[Records from a dataset]
──────────

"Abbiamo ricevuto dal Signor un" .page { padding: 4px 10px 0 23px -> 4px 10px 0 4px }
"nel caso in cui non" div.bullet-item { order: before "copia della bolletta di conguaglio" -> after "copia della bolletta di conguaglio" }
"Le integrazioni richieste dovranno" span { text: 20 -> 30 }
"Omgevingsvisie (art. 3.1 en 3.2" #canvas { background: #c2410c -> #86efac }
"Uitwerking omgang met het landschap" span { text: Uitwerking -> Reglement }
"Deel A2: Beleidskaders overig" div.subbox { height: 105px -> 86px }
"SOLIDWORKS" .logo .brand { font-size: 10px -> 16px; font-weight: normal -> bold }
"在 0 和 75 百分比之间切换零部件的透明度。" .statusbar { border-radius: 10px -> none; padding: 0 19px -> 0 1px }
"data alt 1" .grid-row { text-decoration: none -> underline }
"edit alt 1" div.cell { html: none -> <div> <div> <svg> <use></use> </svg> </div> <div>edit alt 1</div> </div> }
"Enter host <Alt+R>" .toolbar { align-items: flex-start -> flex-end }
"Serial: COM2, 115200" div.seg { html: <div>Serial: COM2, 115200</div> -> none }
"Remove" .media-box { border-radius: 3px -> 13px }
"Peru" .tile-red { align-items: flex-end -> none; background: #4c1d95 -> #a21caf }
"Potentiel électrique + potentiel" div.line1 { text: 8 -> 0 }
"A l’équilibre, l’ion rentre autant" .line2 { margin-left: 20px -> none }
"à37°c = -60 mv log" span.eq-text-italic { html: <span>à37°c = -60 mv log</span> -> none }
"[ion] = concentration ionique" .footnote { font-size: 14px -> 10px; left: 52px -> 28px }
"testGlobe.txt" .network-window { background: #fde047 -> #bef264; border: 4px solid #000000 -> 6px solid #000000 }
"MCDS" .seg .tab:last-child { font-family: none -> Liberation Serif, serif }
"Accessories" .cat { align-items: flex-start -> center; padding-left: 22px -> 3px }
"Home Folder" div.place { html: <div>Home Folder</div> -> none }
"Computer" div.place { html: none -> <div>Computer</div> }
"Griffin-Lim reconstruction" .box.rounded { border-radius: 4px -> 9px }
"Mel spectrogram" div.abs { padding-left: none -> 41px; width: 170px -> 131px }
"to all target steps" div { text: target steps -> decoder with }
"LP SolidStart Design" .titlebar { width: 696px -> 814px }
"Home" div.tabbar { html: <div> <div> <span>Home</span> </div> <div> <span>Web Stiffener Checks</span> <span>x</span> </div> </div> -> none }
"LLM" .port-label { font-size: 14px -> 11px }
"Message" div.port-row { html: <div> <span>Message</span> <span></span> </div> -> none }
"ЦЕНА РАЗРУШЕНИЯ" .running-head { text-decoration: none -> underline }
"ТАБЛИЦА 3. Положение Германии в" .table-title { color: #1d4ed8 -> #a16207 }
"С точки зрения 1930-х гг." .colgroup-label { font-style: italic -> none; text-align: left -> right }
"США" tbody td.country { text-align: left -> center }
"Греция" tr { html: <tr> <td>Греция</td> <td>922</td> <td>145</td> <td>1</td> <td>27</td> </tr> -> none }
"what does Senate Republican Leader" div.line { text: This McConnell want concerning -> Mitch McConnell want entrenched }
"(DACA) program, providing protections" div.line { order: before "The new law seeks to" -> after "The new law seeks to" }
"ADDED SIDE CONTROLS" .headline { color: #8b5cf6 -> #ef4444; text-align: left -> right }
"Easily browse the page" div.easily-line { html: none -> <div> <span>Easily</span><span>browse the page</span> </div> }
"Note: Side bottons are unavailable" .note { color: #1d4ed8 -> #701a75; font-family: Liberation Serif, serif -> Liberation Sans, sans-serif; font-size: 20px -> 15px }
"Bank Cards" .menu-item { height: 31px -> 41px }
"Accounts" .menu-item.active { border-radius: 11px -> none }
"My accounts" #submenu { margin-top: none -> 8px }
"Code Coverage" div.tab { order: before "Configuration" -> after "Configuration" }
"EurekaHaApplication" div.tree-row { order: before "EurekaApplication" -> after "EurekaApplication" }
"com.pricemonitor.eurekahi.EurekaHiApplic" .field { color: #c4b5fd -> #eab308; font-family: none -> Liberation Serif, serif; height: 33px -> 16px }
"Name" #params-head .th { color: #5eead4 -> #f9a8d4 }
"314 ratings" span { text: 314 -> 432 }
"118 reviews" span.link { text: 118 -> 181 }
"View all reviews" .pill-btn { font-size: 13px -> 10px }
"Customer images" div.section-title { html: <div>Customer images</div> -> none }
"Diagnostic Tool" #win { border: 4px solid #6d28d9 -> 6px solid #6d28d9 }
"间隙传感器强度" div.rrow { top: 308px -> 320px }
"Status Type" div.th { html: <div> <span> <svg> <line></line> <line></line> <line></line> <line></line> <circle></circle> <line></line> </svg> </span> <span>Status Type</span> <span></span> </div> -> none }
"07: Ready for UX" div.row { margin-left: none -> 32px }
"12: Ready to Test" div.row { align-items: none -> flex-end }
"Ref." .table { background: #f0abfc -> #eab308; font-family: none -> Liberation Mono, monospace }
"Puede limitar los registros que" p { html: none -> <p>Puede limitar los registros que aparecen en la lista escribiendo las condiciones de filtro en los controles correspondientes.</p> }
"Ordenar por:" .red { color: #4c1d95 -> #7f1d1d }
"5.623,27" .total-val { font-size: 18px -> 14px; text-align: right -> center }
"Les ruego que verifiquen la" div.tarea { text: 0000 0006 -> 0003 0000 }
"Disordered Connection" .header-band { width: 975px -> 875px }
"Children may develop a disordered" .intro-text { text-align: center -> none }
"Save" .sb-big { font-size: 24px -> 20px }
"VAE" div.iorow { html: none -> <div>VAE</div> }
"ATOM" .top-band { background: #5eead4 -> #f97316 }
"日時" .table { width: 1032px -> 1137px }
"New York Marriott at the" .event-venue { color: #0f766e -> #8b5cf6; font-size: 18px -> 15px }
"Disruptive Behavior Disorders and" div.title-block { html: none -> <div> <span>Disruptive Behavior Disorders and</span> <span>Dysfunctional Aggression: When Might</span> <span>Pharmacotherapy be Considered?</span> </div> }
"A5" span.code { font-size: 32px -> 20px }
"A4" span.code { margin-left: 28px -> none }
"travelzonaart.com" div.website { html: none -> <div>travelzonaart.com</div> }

──────────

Show, from the entries above, every line that includes the string "items".

"Enter host <Alt+R>" .toolbar { align-items: flex-start -> flex-end }
"Peru" .tile-red { align-items: flex-end -> none; background: #4c1d95 -> #a21caf }
"Accessories" .cat { align-items: flex-start -> center; padding-left: 22px -> 3px }
"12: Ready to Test" div.row { align-items: none -> flex-end }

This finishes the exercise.